Any duo of professional musicians can collaborate and produce a high quality product, but it takes a special understanding between two artists to deliver truly memorable music. Every night musicians are thrown together and they make music based upon shared knowledge and professional behavior; it might sound good, but it rarely reaches a level of shared understanding. In order to move music to that higher plane, musicians need to find common ground and build a healthy respect for their background, abilities, and artistic goals. This leads to a strong exchange of ideas and aesthetics that ultimately results in a sympathetic approach to collaboration. In the end, the music will be more than simply professional; it will be truly magical.

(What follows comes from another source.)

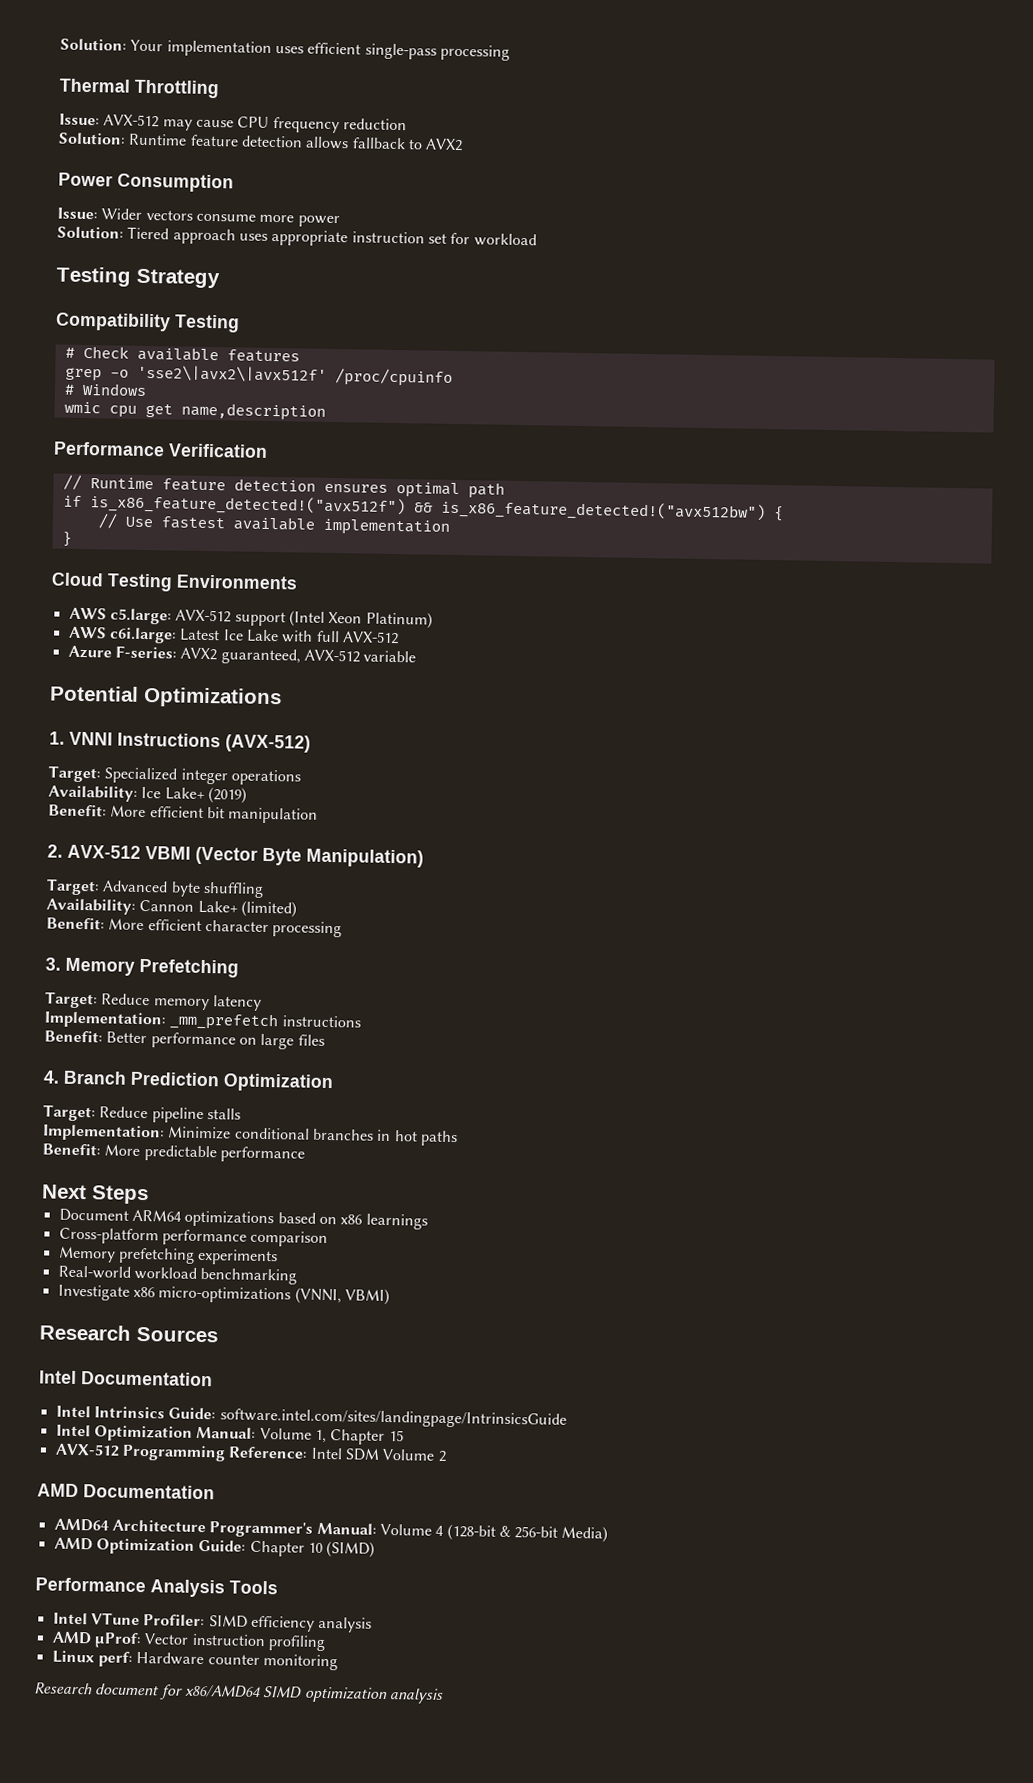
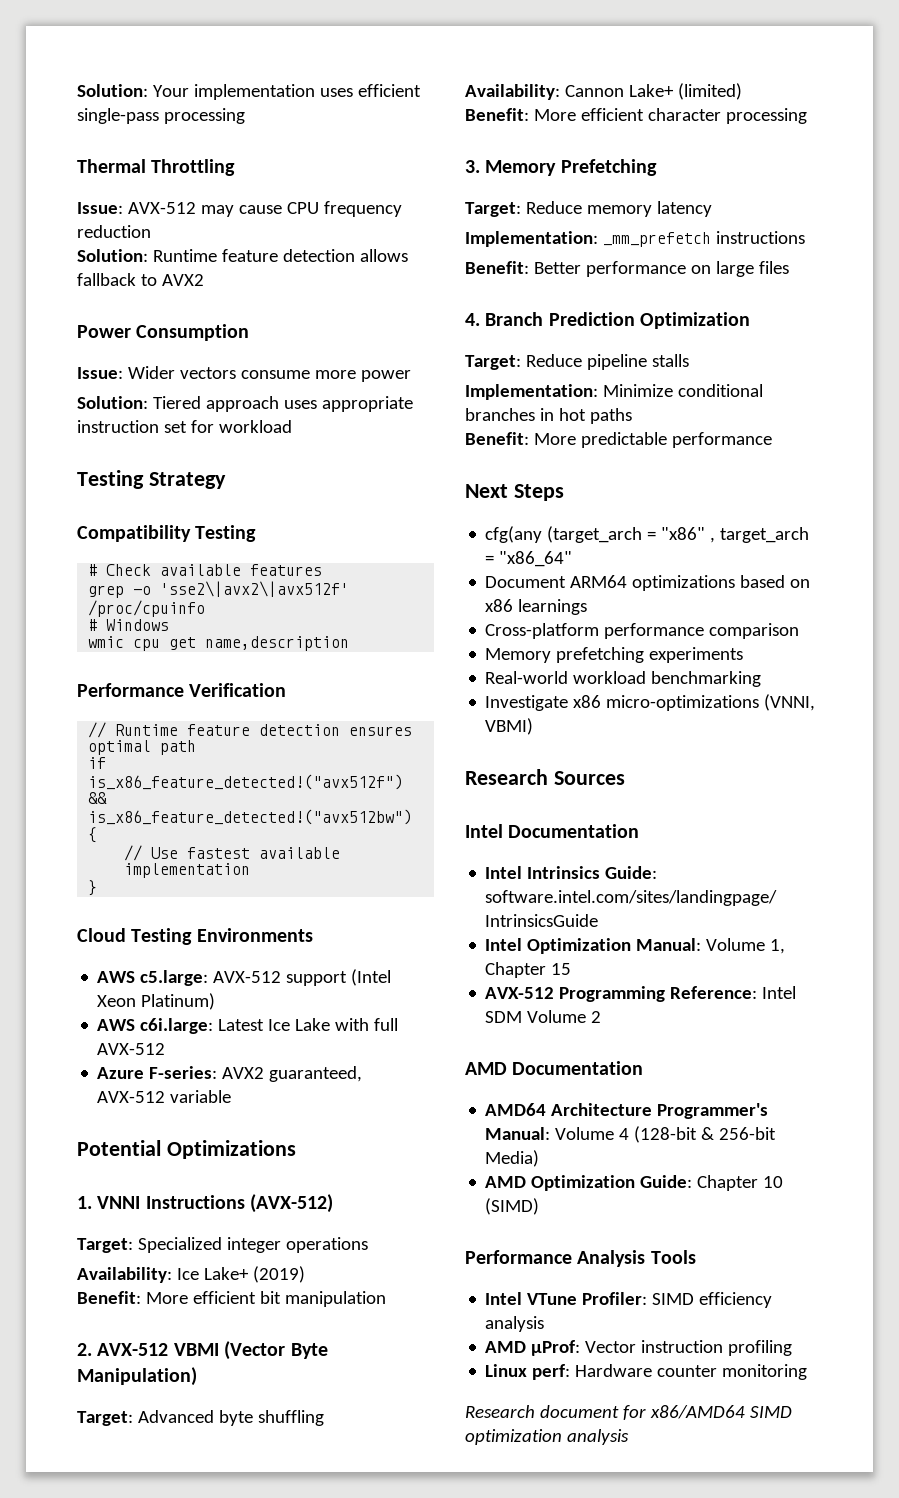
+ cfg(any (target_arch = "x86" , target_arch = "x86_64"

Composer Roberto Sierra brought his developed compositional skills into his collaboration with jazz saxophonist James Carter, producing fantastic results. Born in Puerto Rico, Sierra spent his youth practicing piano and soaking up the sounds of New York salsa and the Puerto Rico Symphony Orchestra. He took his classical piano studies deeper at the conservatory, until he discovered his deep interest in composition. Hoping to gain a more diverse view of the world and broaden his compositional skills, Sierra left Puerto Rico and began collegiate studies at the Royal College Of Music In London. He eventually found his way to Hamburg, Germany, where worked with composer György Ligeti, best known for his musical contributions to Stanley Kubrick's movies. The influential composer filled Sierra's head with ideas while Sierra shared his knowledge of African and Caribbean music; both men moved ahead with greater tools to express their artistic ideas. Sierra returned to the States and started to garner attention in the classical music world with pieces like “Júbilo," “Missa Latina," and “Concierto Barroco." He became an in-demand composer for the modern era, having works performed around the world and gaining a professorship at Cornell University in New York. Upon seeing jazz saxophonist James Carter perform live, Sierra was taken with his musicianship and asked about collaboration. Carter agreed and Sierra began composing. The result was “Concerto For Saxophones And Orchestra," a brilliant piece that blended Sierra's classical background with Caribbean rhythms and jazz improvisation. For both Sierra and Carter, the piece pushed their artistry into different directions—Sierra compositionally tapped into the world of improvisation, a realm often unexplored in contemporary classical music while Carter was faced with the challenge of finding a jazz voice within a classical context. The premiere of the piece in 2002 grabbed the audience with a passionate vitality, an element that remained present in the recording later found on the 2011 album Caribbean Rhapsody. Despite the two musicians treading into unfamiliar waters, the musical product exploded with the vibrancy of their shared vision.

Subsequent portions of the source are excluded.